The Aussie says that he would love a turn, then runs over to the fence, and sticks his head in the wires....



dreamboat
 
*This is not original, I heard it from someone else*

Two kiwis sittung out on the verandeh

Dog spuns his hed around und lucks his jatz crackers.

Wun kiwi seys to the uther "Gee, wush i culd do thet."

Other kiwi suys "Sure just pat hum and he might lut you"
 
There's this Kiwi farmer and he can't get his sheep to fall pregnant, so he goes and see a vet about it. The vet says to him "You will need to artificially insemenate the sheep. If the sheep fall pregnant, they will lie down on their stomachs" Unsure what this meant, the farmer guessed that it meant that he'd have to impregnate them himself. Confused he thanked the vet and went on his way.
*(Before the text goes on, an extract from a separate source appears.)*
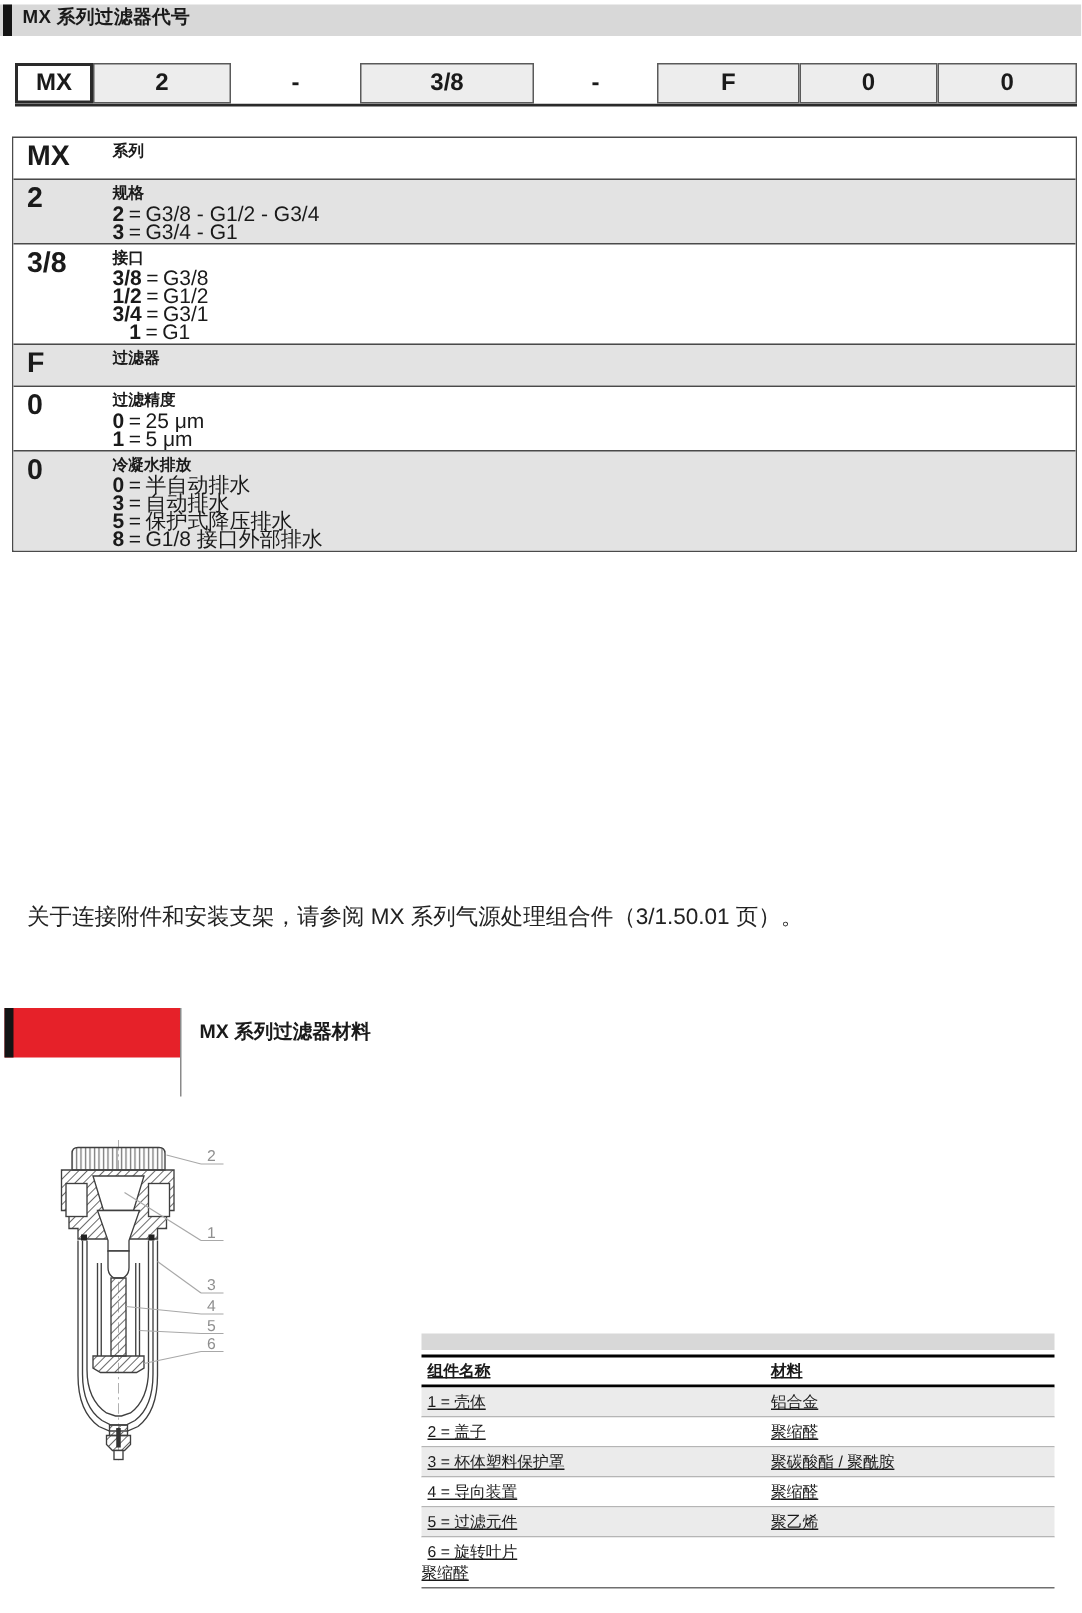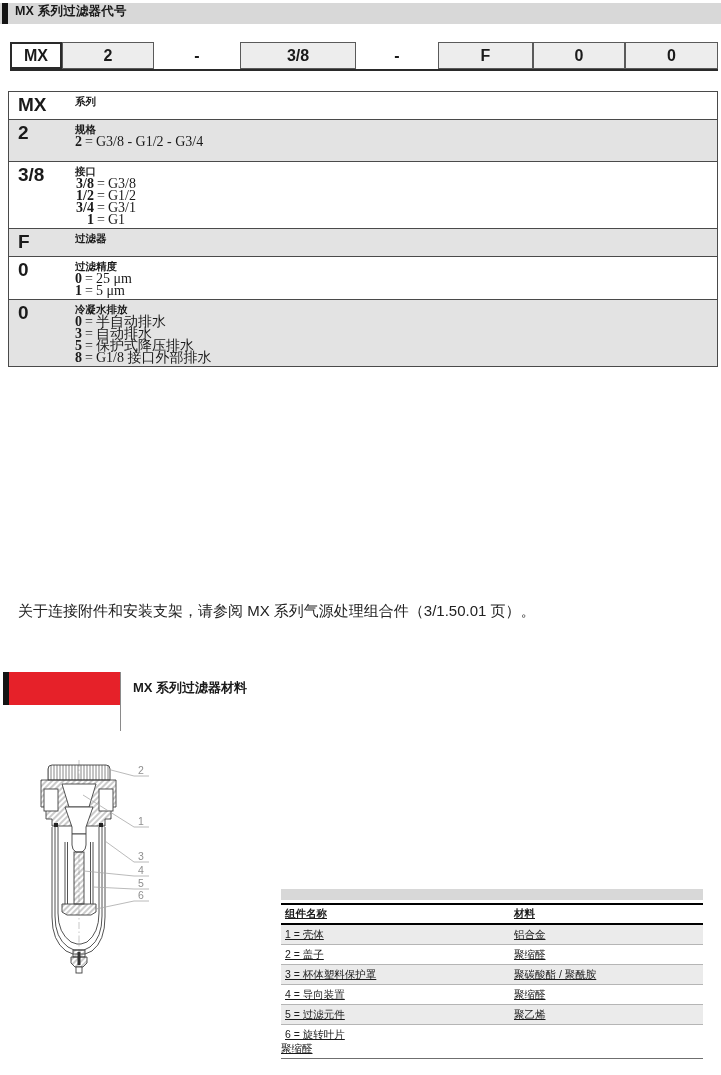"系列" .tdesc { font-family: Liberation Serif, serif -> none }
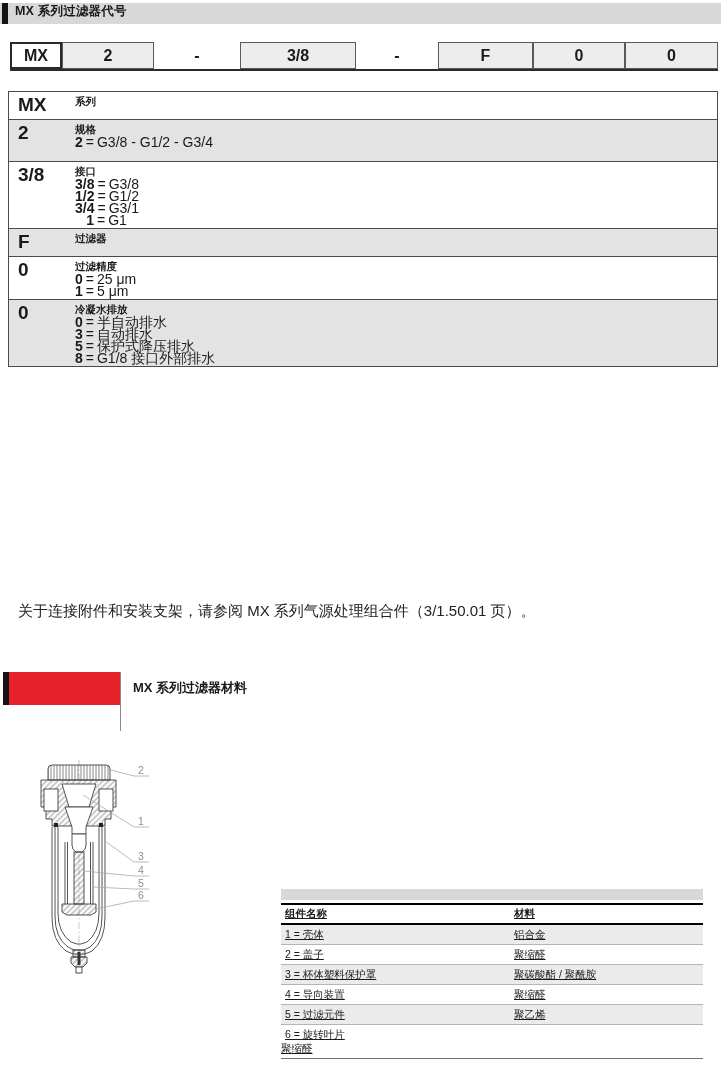"3 = G3/4 - G1" div.topt { html: none -> <div><span>3</span><span>=</span><span>G3/4 - G1</span></div> }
The next day, the farmer loaded all his sheep into his truck. He drove them out to the forest and one by one, screwed them all. Satisfied by his marathon effort, he loaded them back into the truck and went home. The next day he got up and looked out the window. No sheep were lying down so he loaded them into his truck and repeated the process. this went on for days with no avail.

The Kiwi farmer got up one day, totally defeated and asked his wife to look out the window for him becuase he could not stand failure once more. So she looked out and replied "Sorry honey none of them are lying down but they are all in the truck and one's beeping the horn."

Warren -
 
If this is OTT, let me know :D

One night a drunk kiwi walks into his bedroom bumping into the walls, tripping over the furniture etc, with a ewe under his arm. He says, "I want you to see the bitch I have to root when you're not in the mood". His wife says, "You do realise that you're carrying a sheep?" to which he replies, "You do realise that I'm not talking to you?"

Ah kiwis, sheep... a million opportunities.
 
Sitting together on a train, travelling through the Swiss Alps, were a Kiwi guy, an Australian bloke, a little old Greek lady, and a young blonde Swiss girl with large breasts.

The Train goes into a dark tunnel and a few seconds later there is the sound of a loud slap.

When the train emerges from the tunnel, the Kiwi has a bright red hand print on his cheek. No one speaks.

The old lady thinks: The Kiwi guy must have groped the blonde in the dark, and she slapped his cheek.

The blonde Swiss girl thinks: That Kiwi guy must have tried to grope me in the dark, but missed and fondled the old lady and she slapped his cheek.

The Kiwi thinks: The Australian bloke must have groped the blonde in the dark. She tried to slap him but missed and got me instead.

The Australian thinks: I can't wait for another tunnel, just so I can smack the Kiwi again.